***** Exercise data
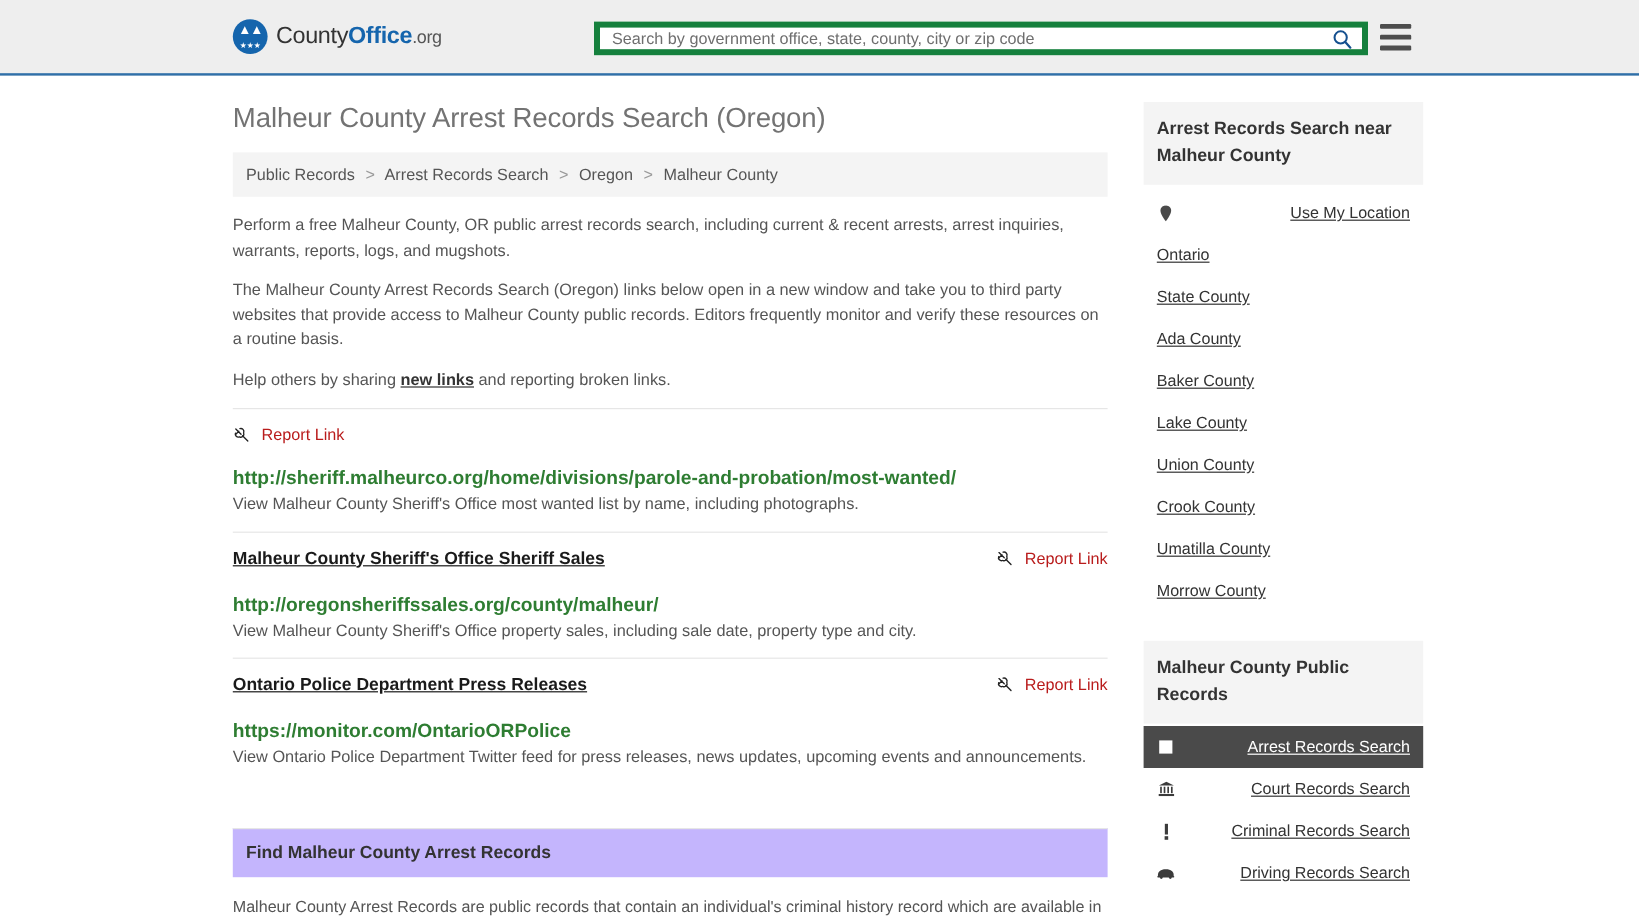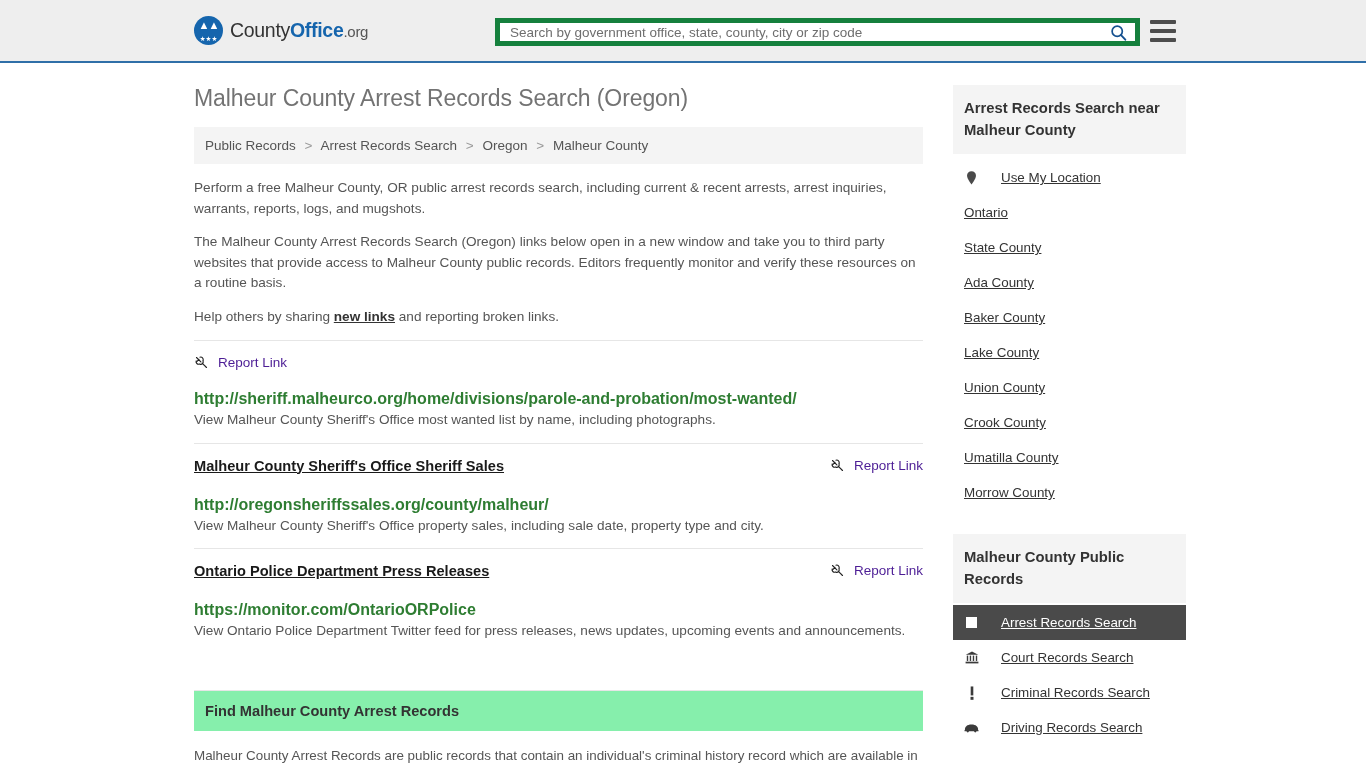--- a/index.html
+++ b/index.html
@@ -173,41 +173,41 @@
   .report-link {
     display: flex;
     align-items: center;
     gap: 9px;
     color: #333333;
     font-size: 13.5px;
     text-decoration: none;
     white-space: nowrap;
     padding-top: 1px;
   }
-  .report-link .lbl { color: #4c1d95; }
+  .report-link .lbl { color: #b91c1c; }
   .result-url {
     display: block;
     font-size: 16px;
     color: #2e7d32;
     margin-top: 21px;
     line-height: 16px;
     text-decoration: none;
     word-break: break-all;
     font-weight: bold;
   }
   .result-desc {
     font-size: 13.6px;
     line-height: 20.5px;
     color: #555555;
     margin: 3px 0 0 0;
   }
 
   
   .section-head {
-    background: #86efac;
+    background: #c4b5fd;
     padding: 12px 11px;
     font-size: 14.6px;
     font-weight: bold;
     color: #333333;
     margin-top: 36px;
     border-top: 1px solid #e6e6e6;
   }
   .section-body p {
     font-size: 13.4px;
     line-height: 20.5px;
@@ -222,25 +222,26 @@
     padding: 12px 11px 13px 11px;
     font-size: 14.8px;
     font-weight: bold;
     color: #333333;
     line-height: 22px;
   }
   .side-list { padding: 6px 0 2px 0; }
   .side-item {
     display: flex;
     align-items: center;
-    gap: 22px;
+    gap: 4px;
     padding: 10px 11px;
     font-size: 13.4px;
     color: #333333;
     text-decoration: none;
+    justify-content: space-between;
   }
   .side-item .side-label {
     text-decoration: underline;
     color: #333333;
   }
   .side-item.plain { padding-left: 11px; }
   .side-item.active {
     background: #4a4a4a;
     margin-top: 2px;
   }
**********
- _Exercise objective_
Every line from the one containing "font-size: 14.8px;" through the last line of the entries should be output exactly; nothing else belongs in the reply.

- _Answer space_
     font-size: 14.8px;
     font-weight: bold;
     color: #333333;
     line-height: 22px;
   }
   .side-list { padding: 6px 0 2px 0; }
   .side-item {
     display: flex;
     align-items: center;
-    gap: 22px;
+    gap: 4px;
     padding: 10px 11px;
     font-size: 13.4px;
     color: #333333;
     text-decoration: none;
+    justify-content: space-between;
   }
   .side-item .side-label {
     text-decoration: underline;
     color: #333333;
   }
   .side-item.plain { padding-left: 11px; }
   .side-item.active {
     background: #4a4a4a;
     margin-top: 2px;
   }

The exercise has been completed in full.